When the date of birth is entered, the numbers can be accidentally changed or simply misspelled, according to Tammy Patrick, a former Arizona elections official who now works for the Democracy Fund, a foundation that works on voting issues.

“Some states have a default ‘year of birth’ that they entered for the records that did not have a year of birth on the old paper forms when the voter registration was moved from paper to computer,” explained Roberts, the science professor. policies, in an email.

“Those are never updated, and as time goes on, the voters with this issue seem ‘older’ whether they are or not.”

Trump supporters protest the results of the presidential election on the steps of the state Capitol in Lansing, Michigan.

David Goldman / AP

Trump supporters protest the results of the presidential election on the steps of the state Capitol in Lansing, Michigan.

In Pennsylvania, some active voters are listed with the date of birth “01/01/1800”. That date is used for “confidentiality reasons for registered voters,” such as if they are victims of domestic violence, according to a state website.

And sometimes, people who appear to be voting while dead simply share the name and birthday of the deceased, Roberts said.

Absentee ballots cast by Michigan and Pennsylvania residents who die before Election Day are not counted, but voter rolls can sometimes be left behind.

Claims that hundreds of people over 100 voted in Pennsylvania suggest something dire, but Matthew Weill, director of the Election Project at the Center for Bipartisan Politics, said it’s “not that crazy” in 2020.

“There are tens of thousands of centenarians in the United States,” he said.

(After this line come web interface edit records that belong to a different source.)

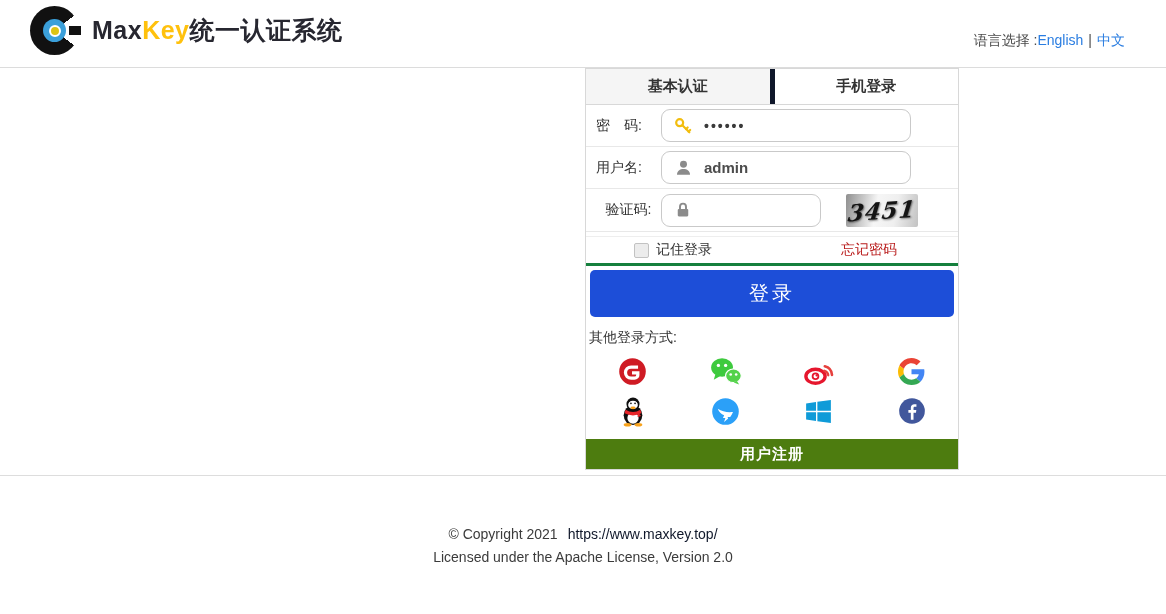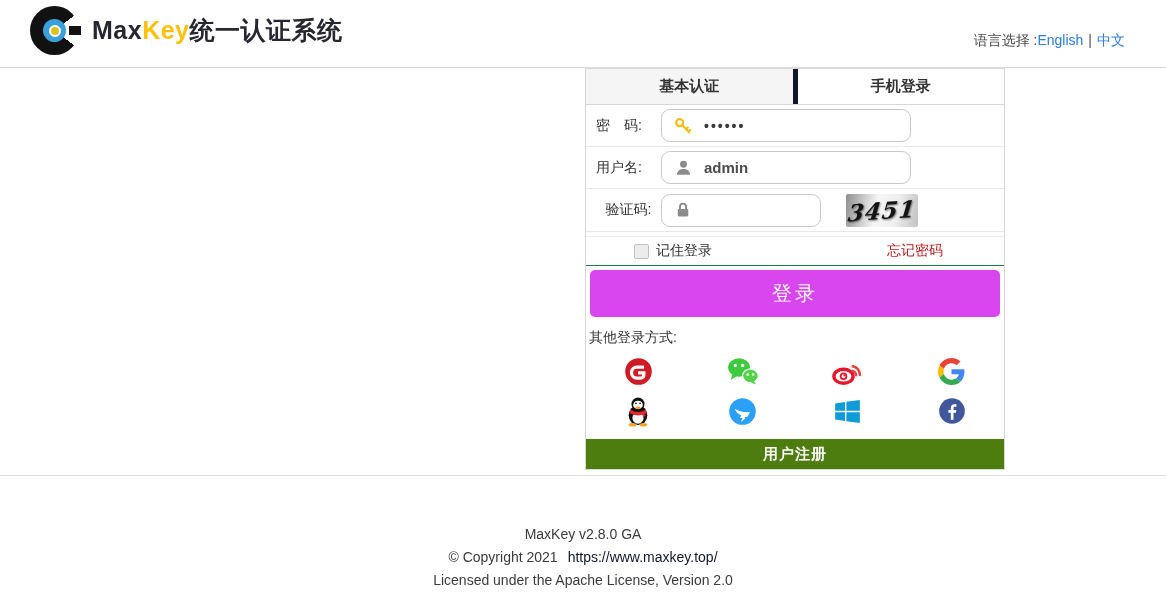--- a/index.html
+++ b/index.html
@@ -21,7 +21,7 @@
   .lang .sep { color:#4a4a4a; margin:0 5px; }
 
   
-  .panel { position:absolute; left:585px; top:68px; width:420px; height:402px; background:#fff;
+  .panel { position:absolute; left:585px; top:68px; width:374px; height:402px; background:#fff;
            border:1px solid #d8d8d8; display:flex; flex-direction:column; }
   .tabs { display:flex; height:36px; border-bottom:1px solid #d8d8d8; flex:none; }
   .tab { flex:1; display:flex; align-items:center; justify-content:center; font-size:15px; font-weight:bold; color:#333; cursor:pointer; }

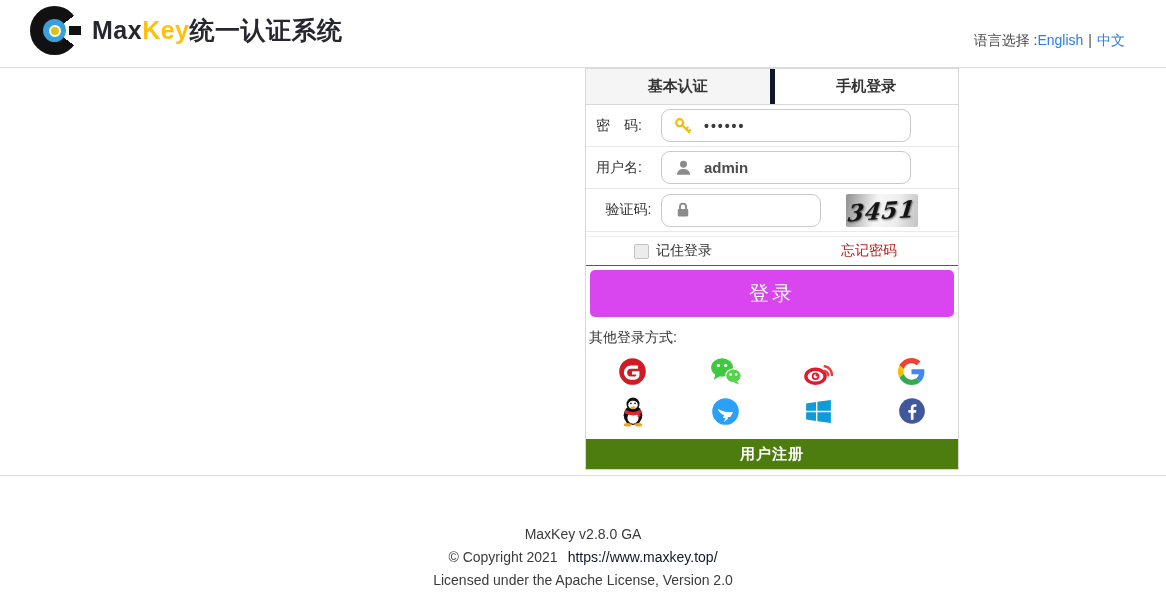--- a/index.html
+++ b/index.html
@@ -44,7 +44,7 @@
   .captcha span { font-family:"DejaVu Serif",serif; font-style:italic; font-weight:bold; font-size:23px; color:#141414;
                   transform:rotate(-4deg) skewX(-10deg); letter-spacing:1px; text-shadow:1px 1px 2px rgba(0,0,0,.55); }
 
-  .remember { position:relative; height:30px; margin-top:4px; border-top:1px solid #eee; border-bottom:1px solid #15803d;
+  .remember { position:relative; height:30px; margin-top:4px; border-top:1px solid #eee; border-bottom:3px solid #15803d;
               display:flex; align-items:center; flex:none; }
   .checkbox { width:15px; height:15px; margin-left:48px; background:#ececec; border:1px solid #c2c2c2; border-radius:2px; cursor:pointer; flex:none; }
   .remember .rlabel { margin-left:7px; font-size:14px; color:#333; }

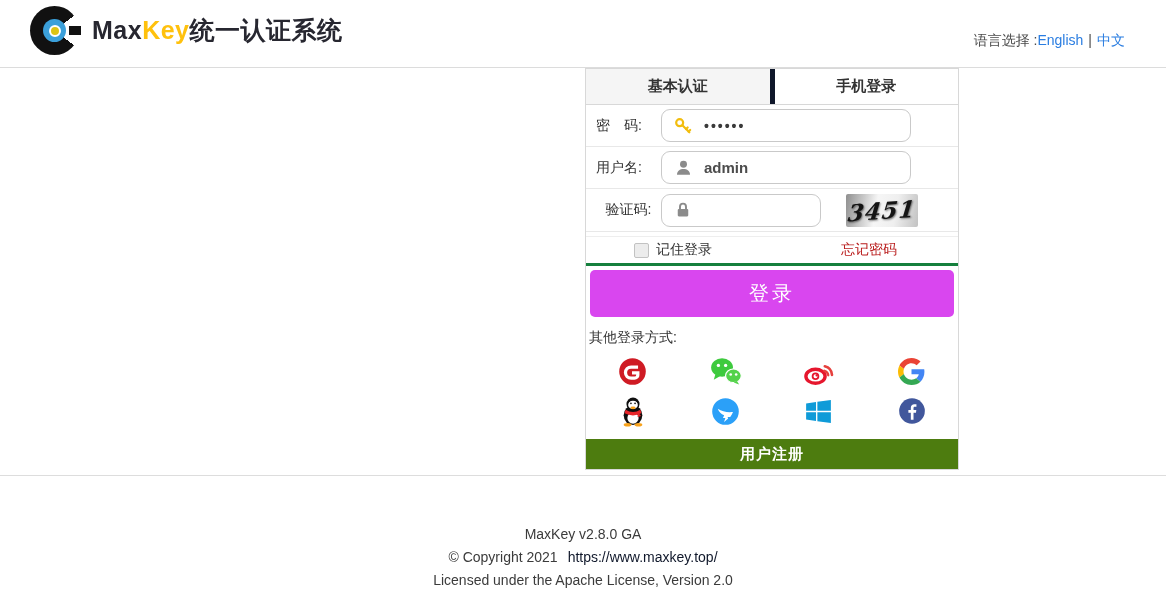--- a/index.html
+++ b/index.html
@@ -50,7 +50,7 @@
   .remember .rlabel { margin-left:7px; font-size:14px; color:#333; }
   .forgot { position:absolute; right:61px; font-size:14px; color:#b91c1c; text-decoration:none; cursor:pointer; }
 
-  .login-btn { margin:4px 4px 0 4px; height:47px; border:none; border-radius:5px; background:#d946ef; color:#fff;
+  .login-btn { margin:4px 4px 0 4px; height:47px; border:none; border-radius:5px; background:#1d4ed8; color:#fff;
                font-size:20px; letter-spacing:3px; cursor:pointer; font-family:inherit; flex:none; }
 
   .other-label { margin:12px 0 0 3px; font-size:14px; color:#333; flex:none; }

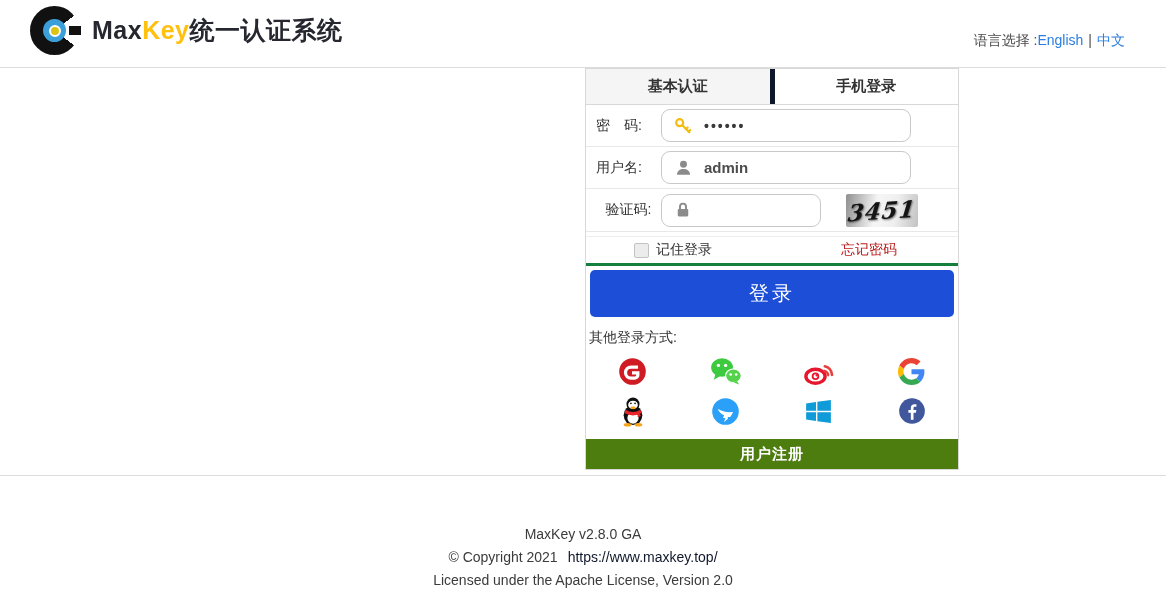--- a/index.html
+++ b/index.html
@@ -228,7 +228,6 @@
   </div>
 
   <div class="footer">
-    <div class="line">MaxKey  v2.8.0 GA</div>
     <div class="line">
       <span>© Copyright 2021</span><a>https://www.maxkey.top/</a>
     </div>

Throughout the pandemic, social media posts showed seniors casting votes via mail-in ballots for the 2020 election. A 102-year-old Illinois woman, Beatrice Lumpkin, was photographed casting a mail-in ballot while wearing a hazmat suit.

Some of the claims about dead voters appear to stem from an active federal lawsuit alleging that Pennsylvania did not “maintain accurate and up-to-date voter lists” that include 21,000 apparently deceased registrants.

The Public Interest Legal Foundation, a conservative group based in Indiana, amended the lawsuit on November 5 against Pennsylvania Secretary of State Kathy Boockvar.

The group has taken legal action in a handful of places to try to force the pruning of voters. In December 2019, the group filed a lawsuit against Detroit election officials alleging that the city had more than 2,500 deaths on voter rolls, including one born in 1823. The lawsuit was dropped in June 2020 after officials Electoral elections updated voter lists.